• **What the task asks**
Below are records; reproduce exactly the lines from the one containing "usage by node" through the end, both included, and only those.

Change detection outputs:
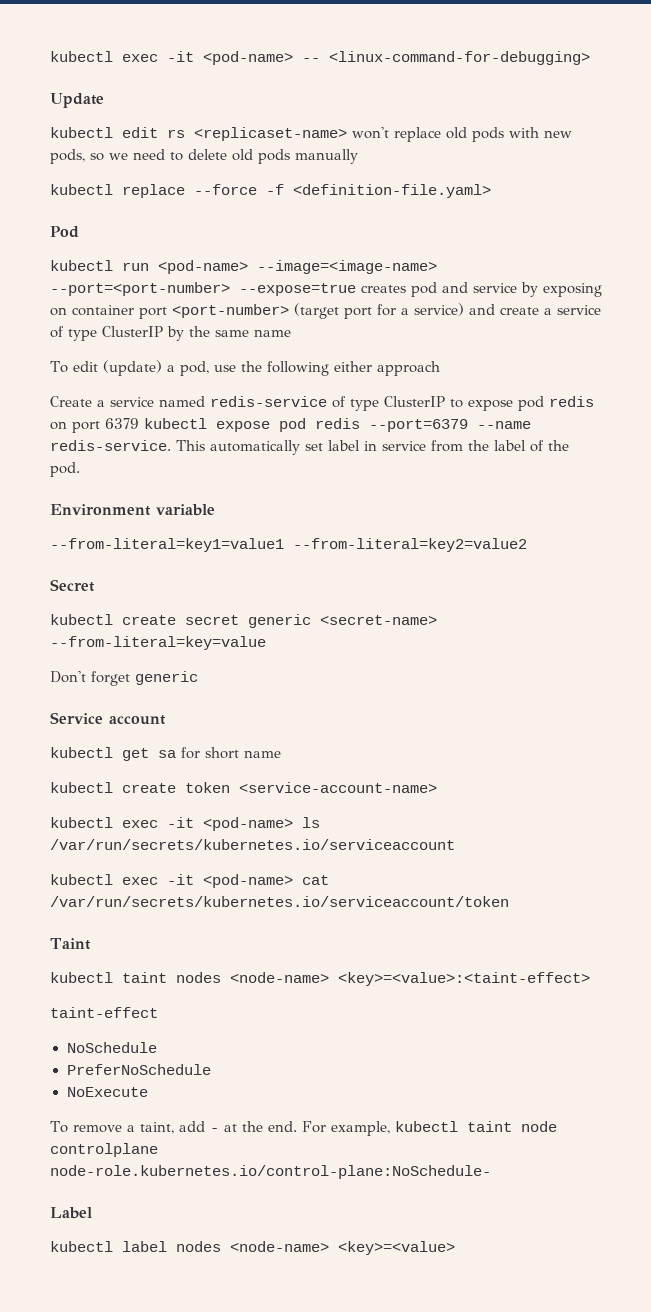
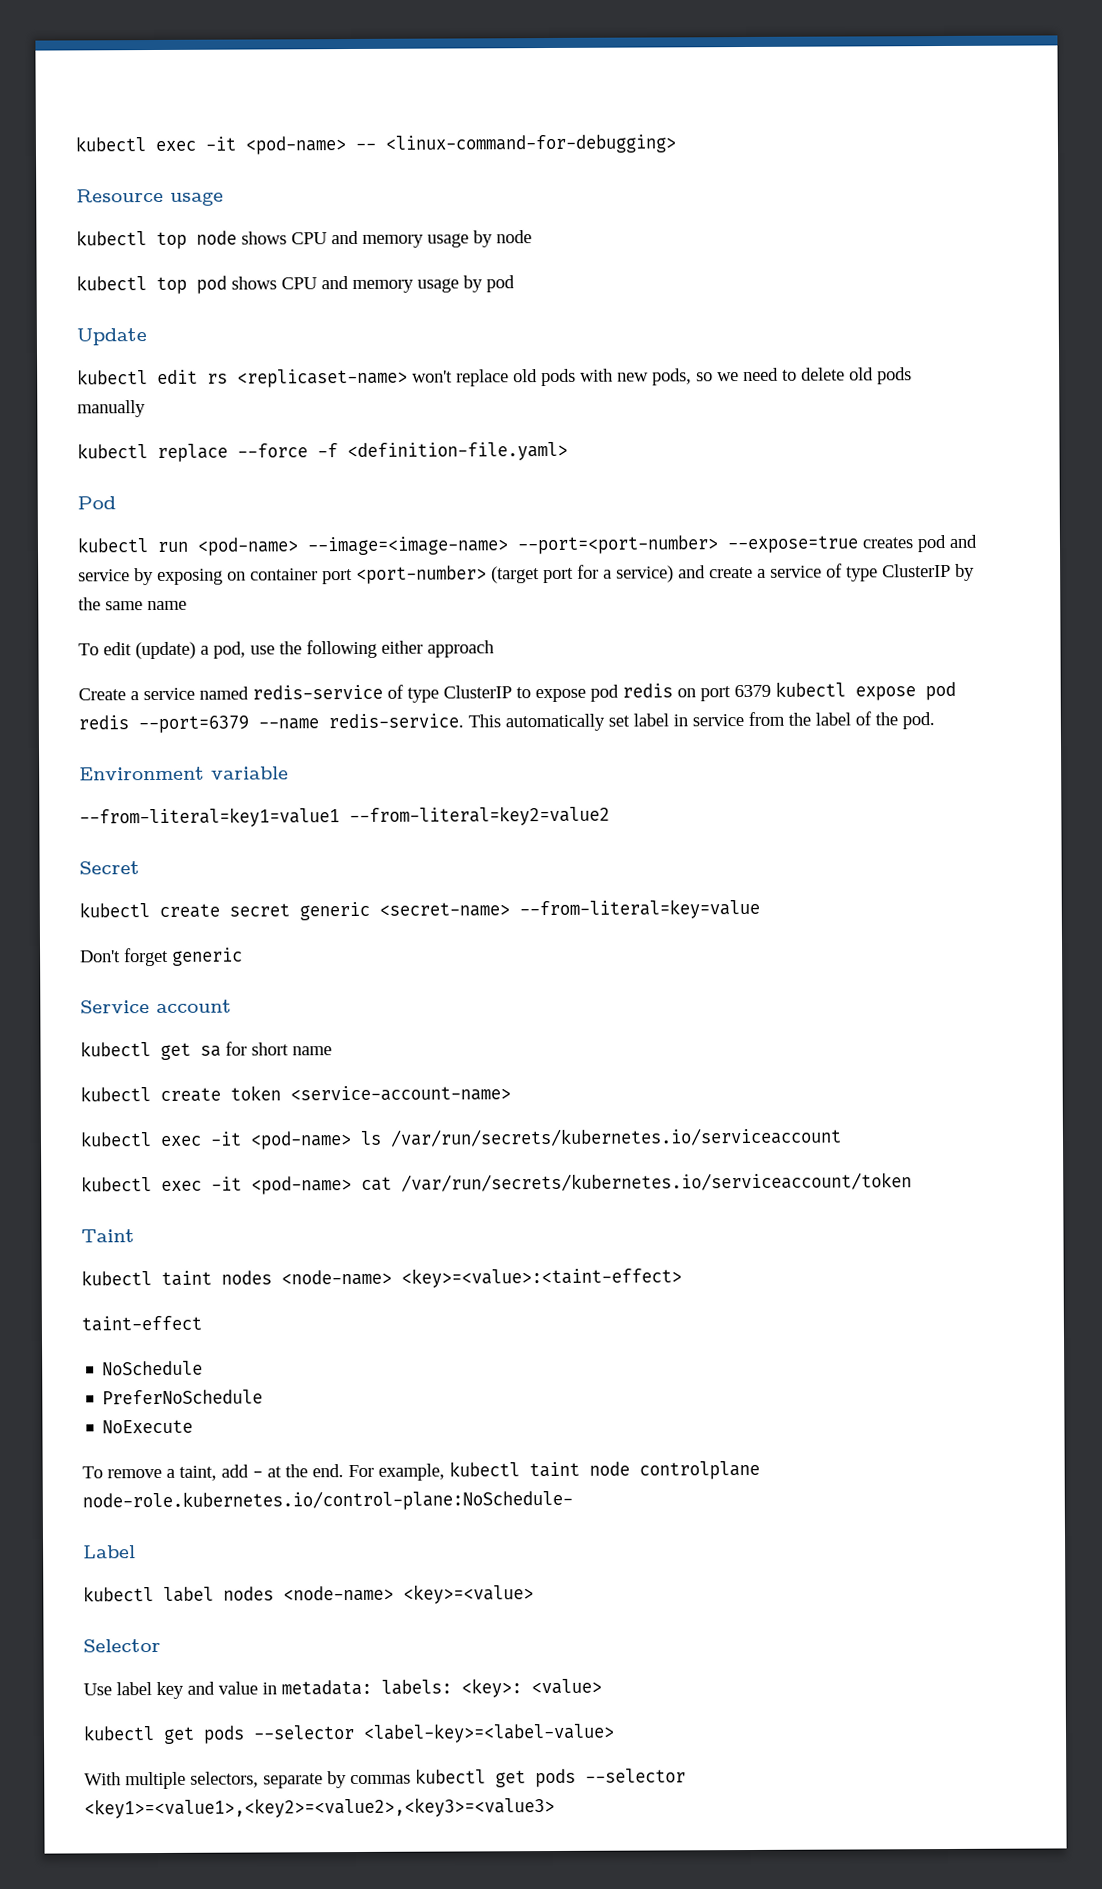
+ Resource usage
+ kubectl top node shows CPU and memory usage by node
+ kubectl top pod shows CPU and memory usage by pod
+ Selector
+ Use label key and value in metadata: labels: <key>: <value>
+ kubectl get pods --selector <label-key>=<label-value>
+ With multiple selectors, separate by commas kubectl get pods --selector <key1>=<value1>,<key2>=<value2>,<key3>=<value3>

• **Exercise response**
+ kubectl top node shows CPU and memory usage by node
+ kubectl top pod shows CPU and memory usage by pod
+ Selector
+ Use label key and value in metadata: labels: <key>: <value>
+ kubectl get pods --selector <label-key>=<label-value>
+ With multiple selectors, separate by commas kubectl get pods --selector <key1>=<value1>,<key2>=<value2>,<key3>=<value3>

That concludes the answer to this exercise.